Transmission of the malaria parasite requires ferlin for gamete egress from the red blood cell

• Published in: Cellular microbiology Vol. 21; no. 5; pp. e12999 - n/a
• Main Authors: Obrova, Klara, Cyrklaff, Marek, Frank, Roland, Mair, Gunnar R., Mueller, Ann‐Kristin
• Format: Journal Article
• Language: English
• Published: England Hindawi Limited 01.05.2019
• Subjects: Aquatic insects; Blood; Calcium; Calcium (blood); Cell membranes; Depletion; Disease transmission; Egress; Erythrocytes; Exocytosis; Fertilization; Gametes; Hydroxyapatite; Life cycles; Lysis; Malaria; Midgut; Mosquitoes; Mutants; Parasites; Parasitophorous vacuole; Proteins; Secretion; Sexual stages; Vector-borne diseases; Vectors
• ISSN: 1462-5814; 1462-5822
• DOI: 10.1111/cmi.12999

Ferlins mediate calcium‐dependent vesicular fusion. Although conserved throughout eukaryotic evolution, their function in unicellular organisms including apicomplexan parasites is largely unknown. Here, we define a crucial role for a ferlin‐like protein (FLP) in host‐to‐vector transmission of the rodent malaria parasite Plasmodium berghei. Infection of the mosquito vectors requires the formation of free gametes and their fertilisation in the mosquito midgut. Mature gametes will only emerge upon secretion of factors that stimulate the disruption of the red blood cell membrane and the parasitophorous vacuole membrane. Genetic depletion of FLP in sexual stages leads to a complete life cycle arrest in the mosquito.

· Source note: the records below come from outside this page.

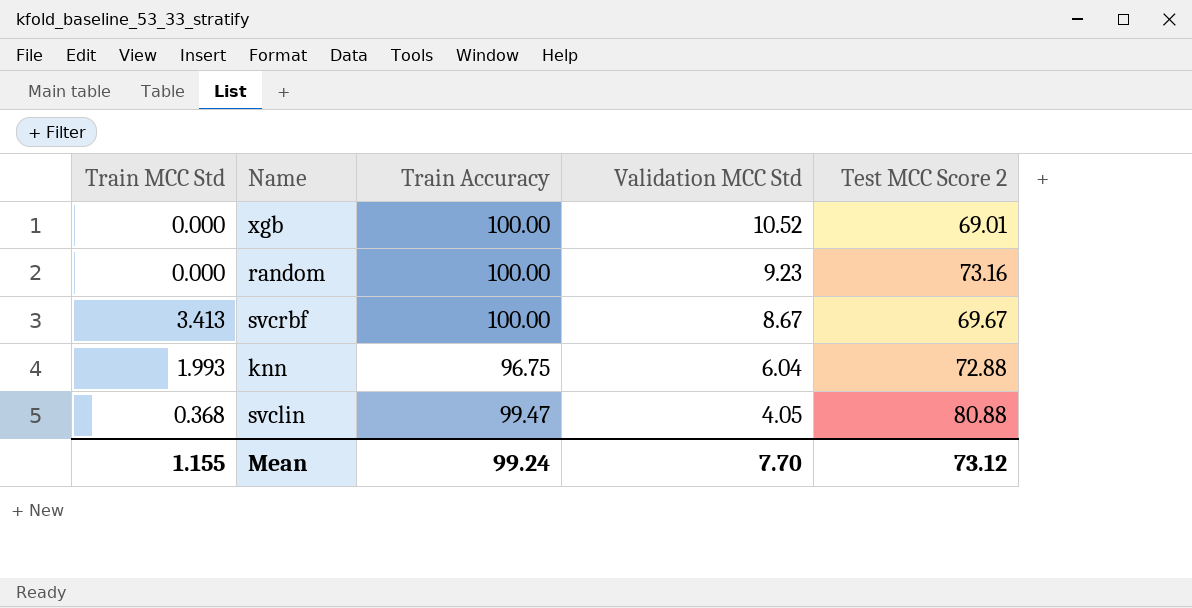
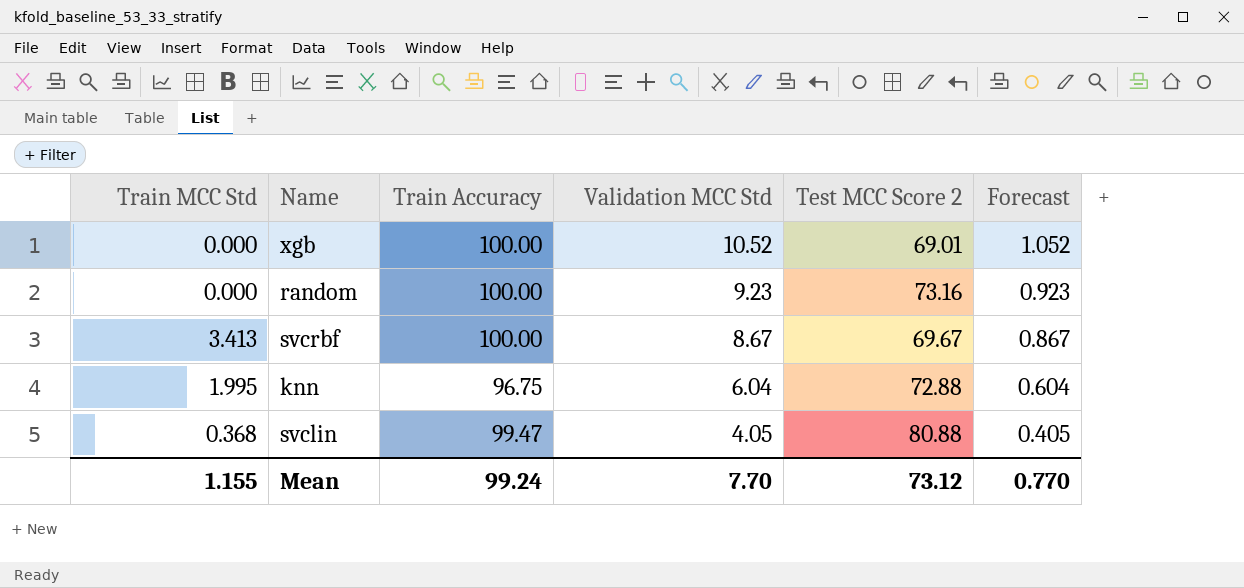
column Forecast | formula: none -> [Validation MCC Std] * 0.1
knn | Train MCC Std: 1.993 -> 1.995

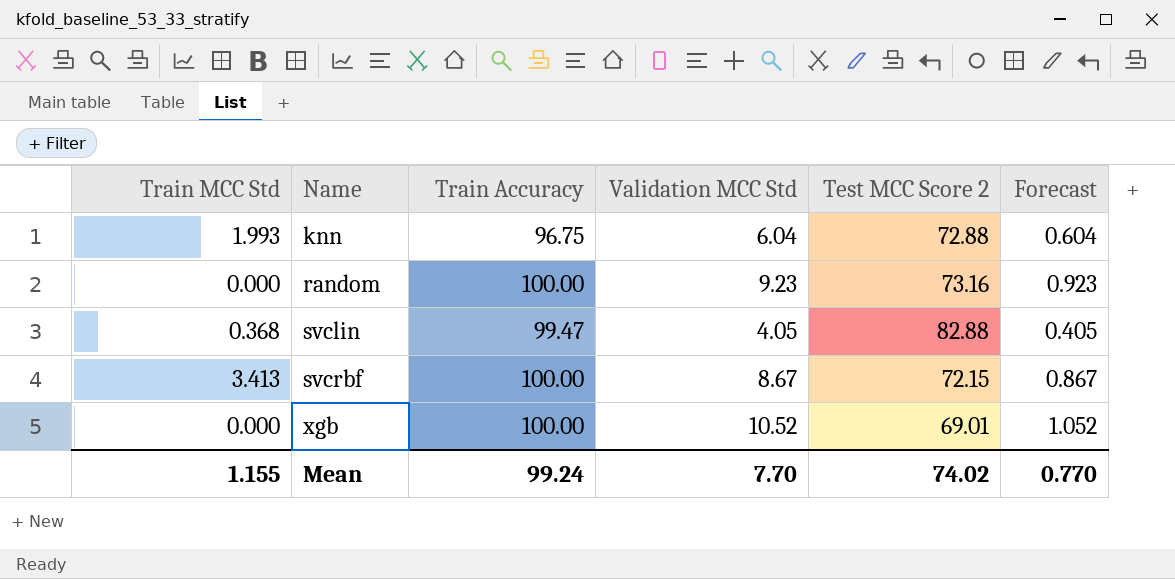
row order: Validation MCC Std descending -> Name ascending
knn | Train MCC Std: 1.995 -> 1.993
svclin | Test MCC Score 2: 80.88 -> 82.88
svcrbf | Test MCC Score 2: 69.67 -> 72.15
Mean | Test MCC Score 2: 73.12 -> 74.02

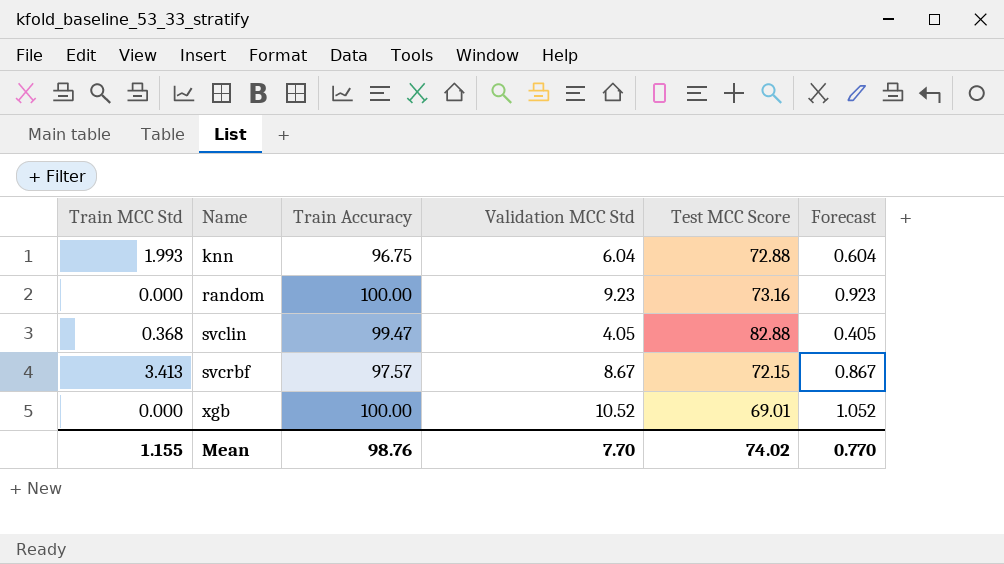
column name: Test MCC Score 2 -> Test MCC Score
svcrbf | Train Accuracy: 100.00 -> 97.57
Mean | Train Accuracy: 99.24 -> 98.76

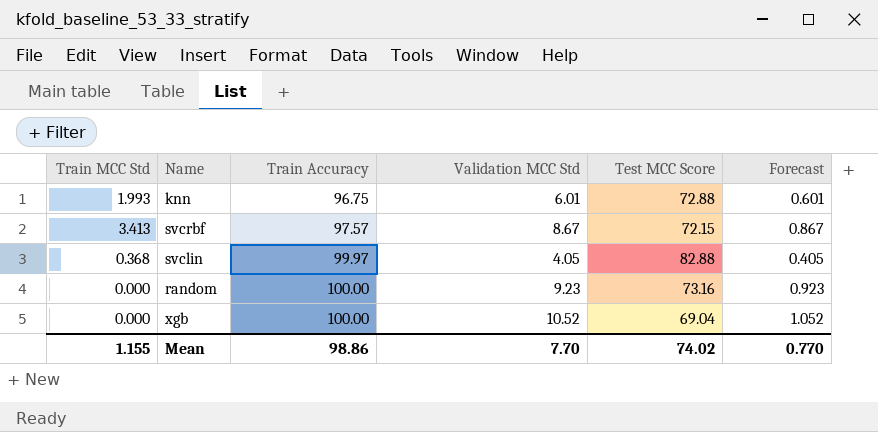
row order: Name ascending -> Train Accuracy ascending
knn | Validation MCC Std: 6.04 -> 6.01
knn | Forecast: 0.604 -> 0.601
svclin | Train Accuracy: 99.47 -> 99.97
xgb | Test MCC Score: 69.01 -> 69.04
Mean | Train Accuracy: 98.76 -> 98.86

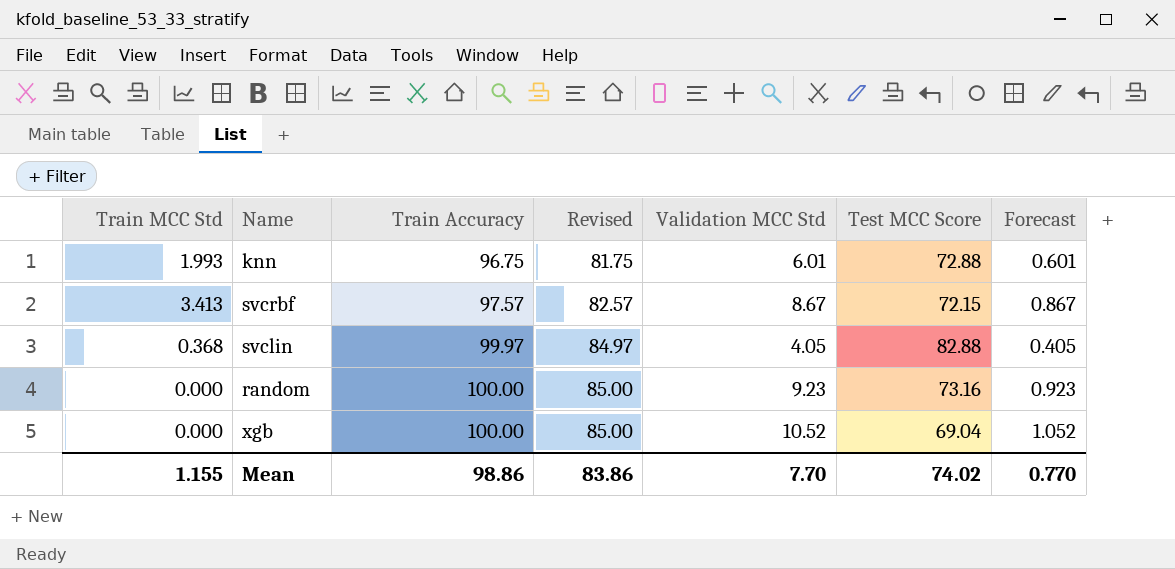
column Revised | formula: none -> [Train Accuracy] - 15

Although mature gametes form normally, mutants lacking FLP remain trapped in the red blood cell. The egress defect is rescued by detergent‐mediated membrane lysis. In agreement with ferlin vesicular localisation, HA‐tagged FLP labels intracellular speckles, which relocalise to the cell periphery during gamete maturation. Our data define FLP as a novel critical factor for Plasmodium fertilisation and transmission and suggest an evolutionarily conserved example of ferlin‐mediated exocytosis.